- **Exercise details**
Read through the data below and state how many of its lines contain the word "font", adding nothing.

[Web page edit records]
————
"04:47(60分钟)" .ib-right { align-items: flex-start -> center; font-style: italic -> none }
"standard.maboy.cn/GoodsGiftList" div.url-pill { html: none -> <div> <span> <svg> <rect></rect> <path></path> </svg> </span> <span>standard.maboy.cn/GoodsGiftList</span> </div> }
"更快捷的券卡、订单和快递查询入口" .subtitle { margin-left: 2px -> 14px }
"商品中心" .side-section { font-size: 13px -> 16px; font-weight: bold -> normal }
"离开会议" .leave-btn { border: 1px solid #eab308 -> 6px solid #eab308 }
————
- **Expected answer**
2